___ Entries provided ___
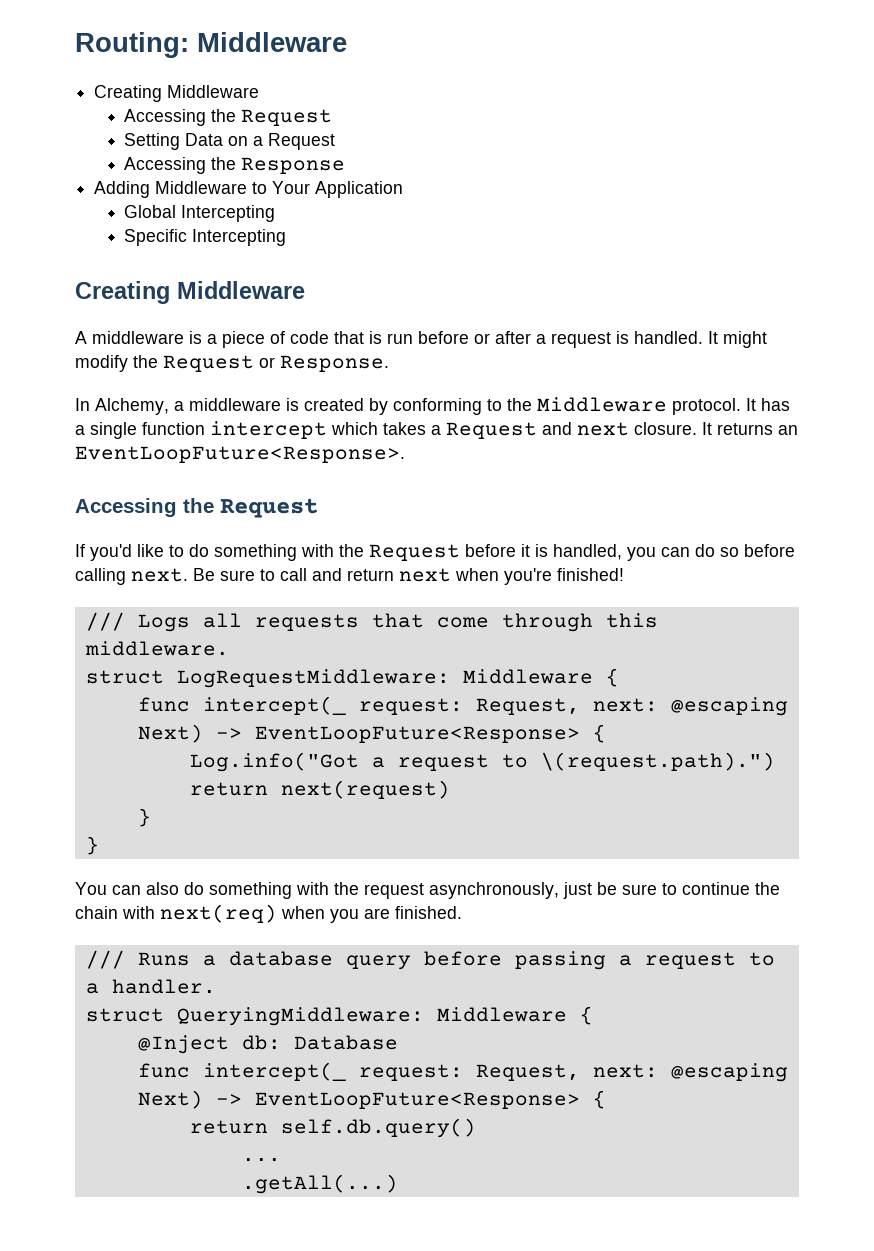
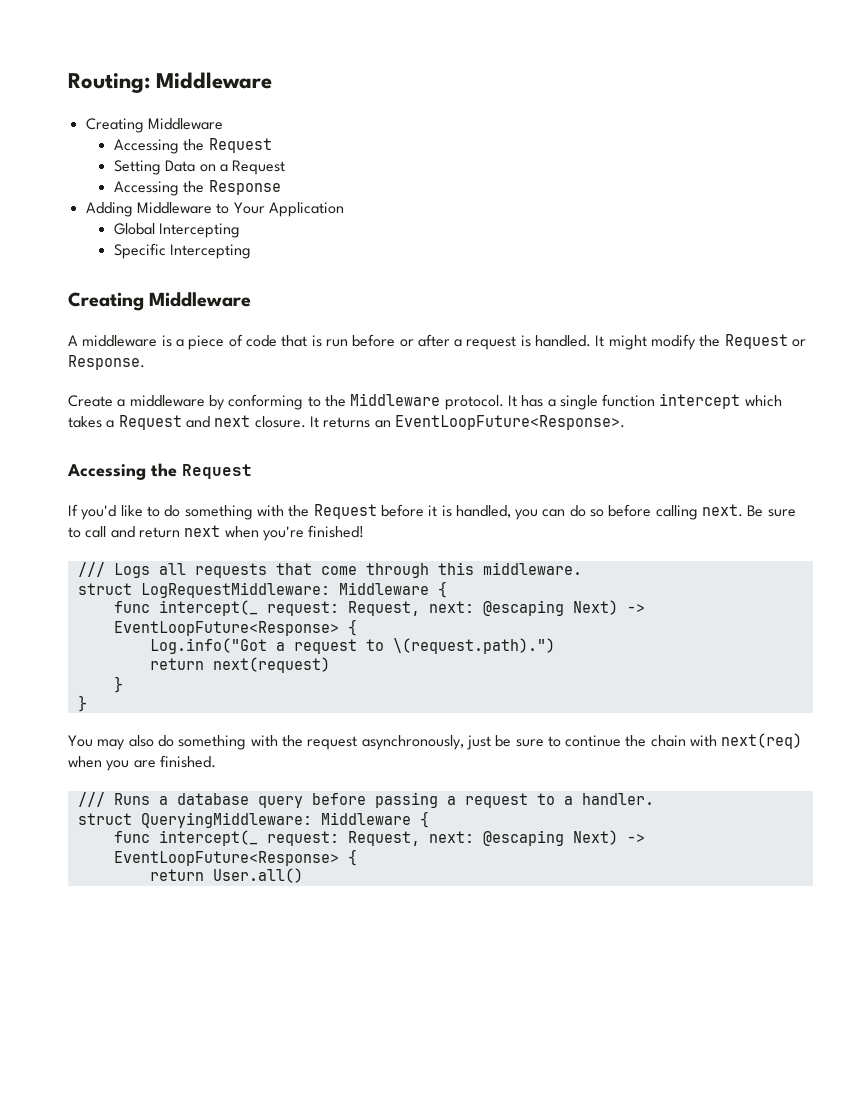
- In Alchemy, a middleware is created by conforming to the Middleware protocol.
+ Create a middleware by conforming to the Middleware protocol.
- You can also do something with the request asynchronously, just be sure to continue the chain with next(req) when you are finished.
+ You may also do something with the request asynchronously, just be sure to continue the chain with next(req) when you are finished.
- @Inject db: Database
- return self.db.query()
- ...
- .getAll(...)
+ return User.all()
___
___ Entries provided ___
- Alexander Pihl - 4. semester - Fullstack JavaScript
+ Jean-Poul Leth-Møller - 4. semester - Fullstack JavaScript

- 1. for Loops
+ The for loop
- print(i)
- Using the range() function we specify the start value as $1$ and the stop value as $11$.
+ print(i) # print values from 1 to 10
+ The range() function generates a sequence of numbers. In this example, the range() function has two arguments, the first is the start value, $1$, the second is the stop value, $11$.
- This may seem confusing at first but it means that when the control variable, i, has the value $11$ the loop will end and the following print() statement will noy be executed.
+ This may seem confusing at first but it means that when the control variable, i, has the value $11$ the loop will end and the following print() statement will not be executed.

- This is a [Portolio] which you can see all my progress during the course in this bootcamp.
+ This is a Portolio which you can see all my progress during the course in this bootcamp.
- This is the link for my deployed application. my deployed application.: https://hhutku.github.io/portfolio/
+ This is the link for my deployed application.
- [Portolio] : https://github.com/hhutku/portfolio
___
_Task description_. Using the entries above, output exactly the lines between the line holding "from 1 to 10" and the line holding "- This may seem", end lines included, and nothing more.

_Solution below_.
+ print(i) # print values from 1 to 10
+ The range() function generates a sequence of numbers. In this example, the range() function has two arguments, the first is the start value, $1$, the second is the stop value, $11$.
- This may seem confusing at first but it means that when the control variable, i, has the value $11$ the loop will end and the following print() statement will noy be executed.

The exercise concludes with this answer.